### Recorded information
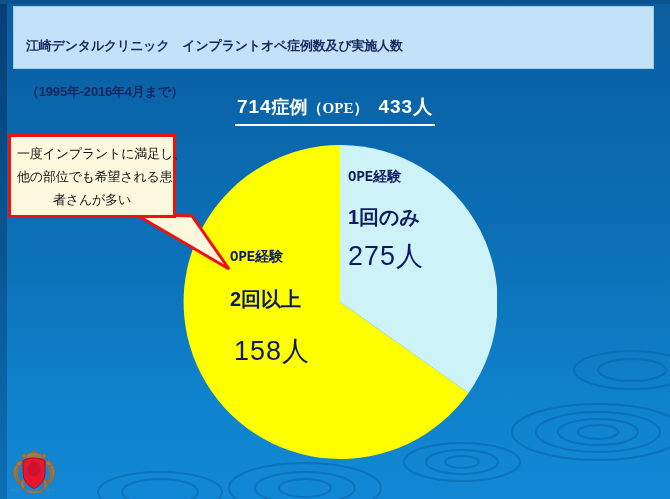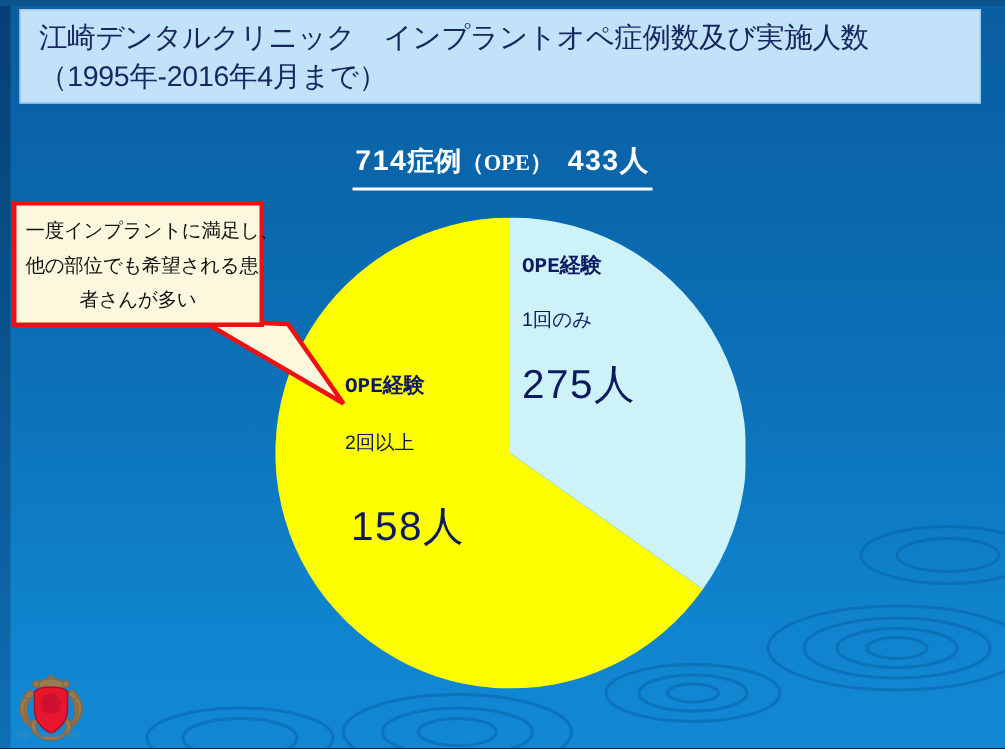"江崎デンタルクリニック インプラントオペ症例数及び実施人数" .title-line { font-size: 19px -> 13px; font-weight: normal -> bold; margin-top: none -> 20px }
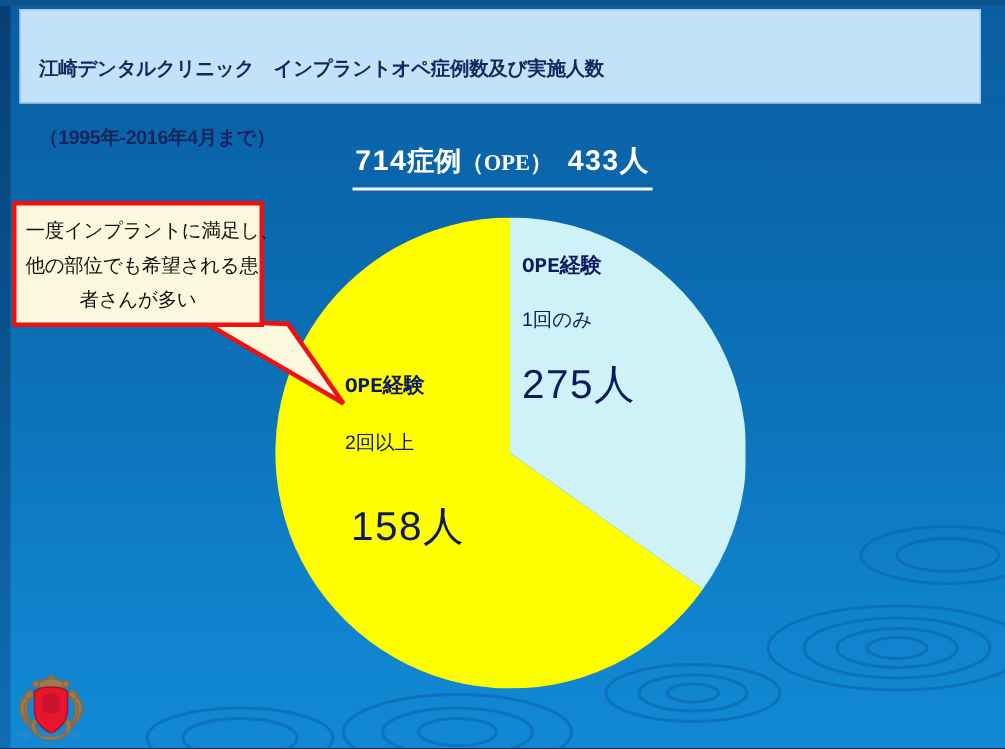"1回のみ" .lbl-sub { font-size: 13px -> 20px; font-weight: normal -> bold }
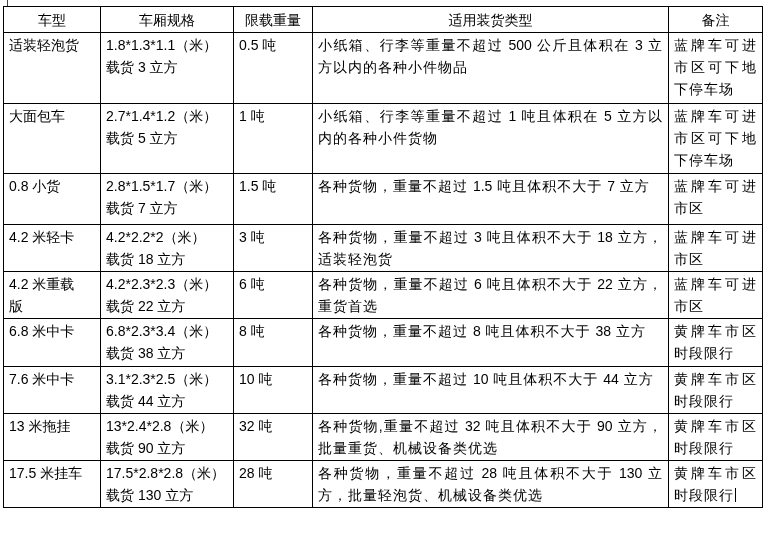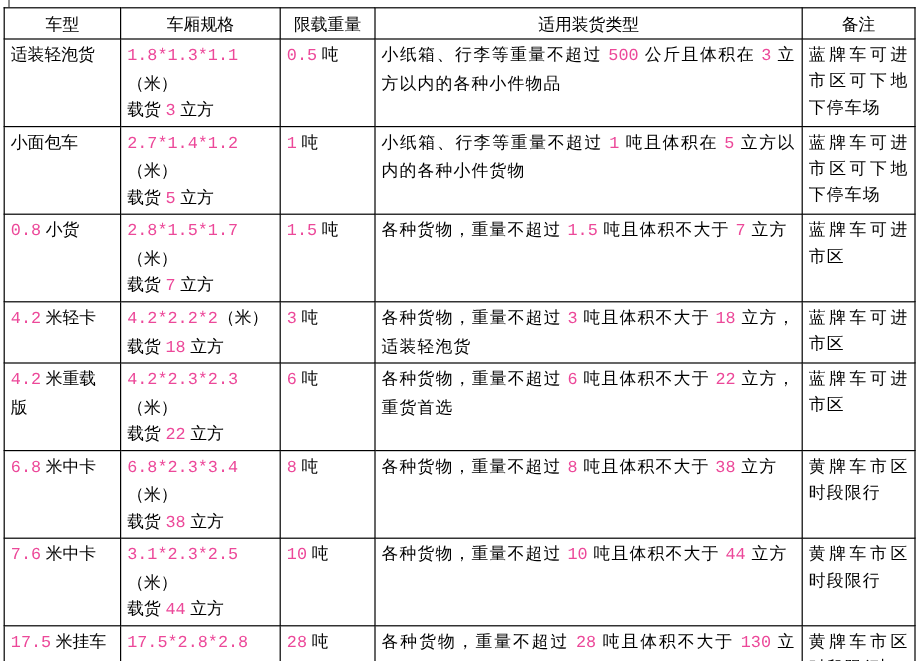"1.8*1.3*1.1" .num { color: #ec4899 -> #000000; font-family: Liberation Mono, monospace -> Liberation Sans, sans-serif }
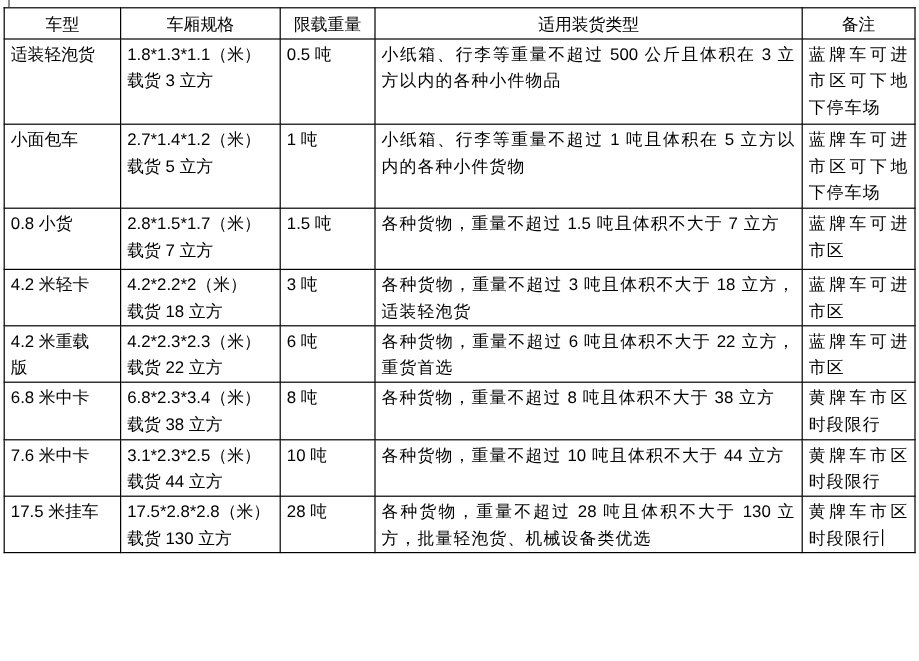"小面包车" td.c-vehicle { text: 小 -> 大 }
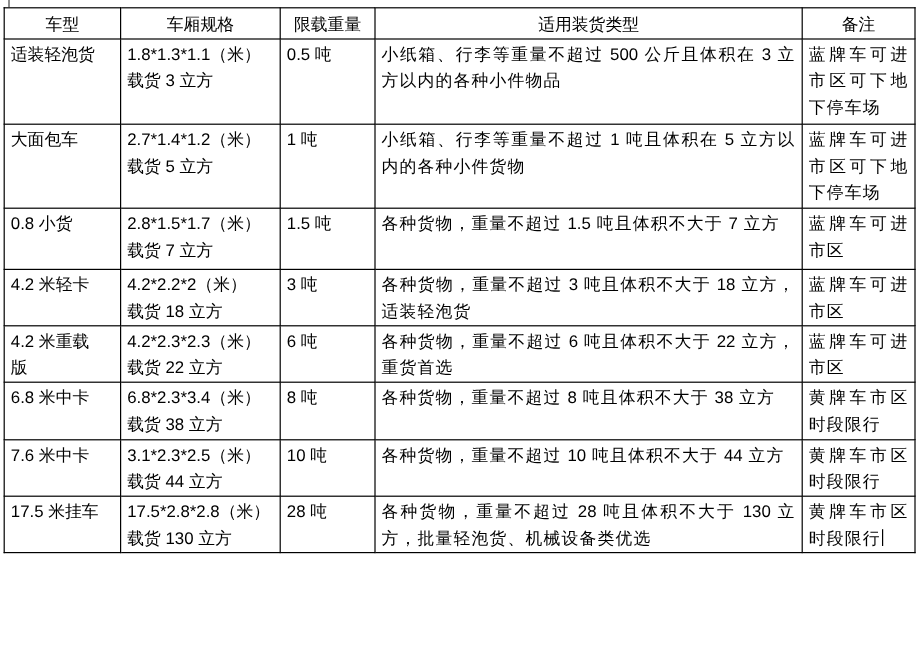"13 米拖挂" tr { html: none -> <tr> <td><span>13</span> 米拖挂</td> <td><span>13*2.4*2.8</span>（米） 载货 <span>90</span> 立方</td> <td><span>32</span> 吨</td> <td>各种货物,重量不超过 <span>32</span> 吨且体积不大于 <span>90</span> 立方，批量重货、机械设备类优选</td> <td>黄牌车市区时段限行</td> </tr> }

### Task item
Without including any picture, copy the listing above exactly and in full.

### Worked solution
"江崎デンタルクリニック インプラントオペ症例数及び実施人数" .title-line { font-size: 19px -> 13px; font-weight: normal -> bold; margin-top: none -> 20px }
"1回のみ" .lbl-sub { font-size: 13px -> 20px; font-weight: normal -> bold }
"1.8*1.3*1.1" .num { color: #ec4899 -> #000000; font-family: Liberation Mono, monospace -> Liberation Sans, sans-serif }
"小面包车" td.c-vehicle { text: 小 -> 大 }
"13 米拖挂" tr { html: none -> <tr> <td><span>13</span> 米拖挂</td> <td><span>13*2.4*2.8</span>（米） 载货 <span>90</span> 立方</td> <td><span>32</span> 吨</td> <td>各种货物,重量不超过 <span>32</span> 吨且体积不大于 <span>90</span> 立方，批量重货、机械设备类优选</td> <td>黄牌车市区时段限行</td> </tr> }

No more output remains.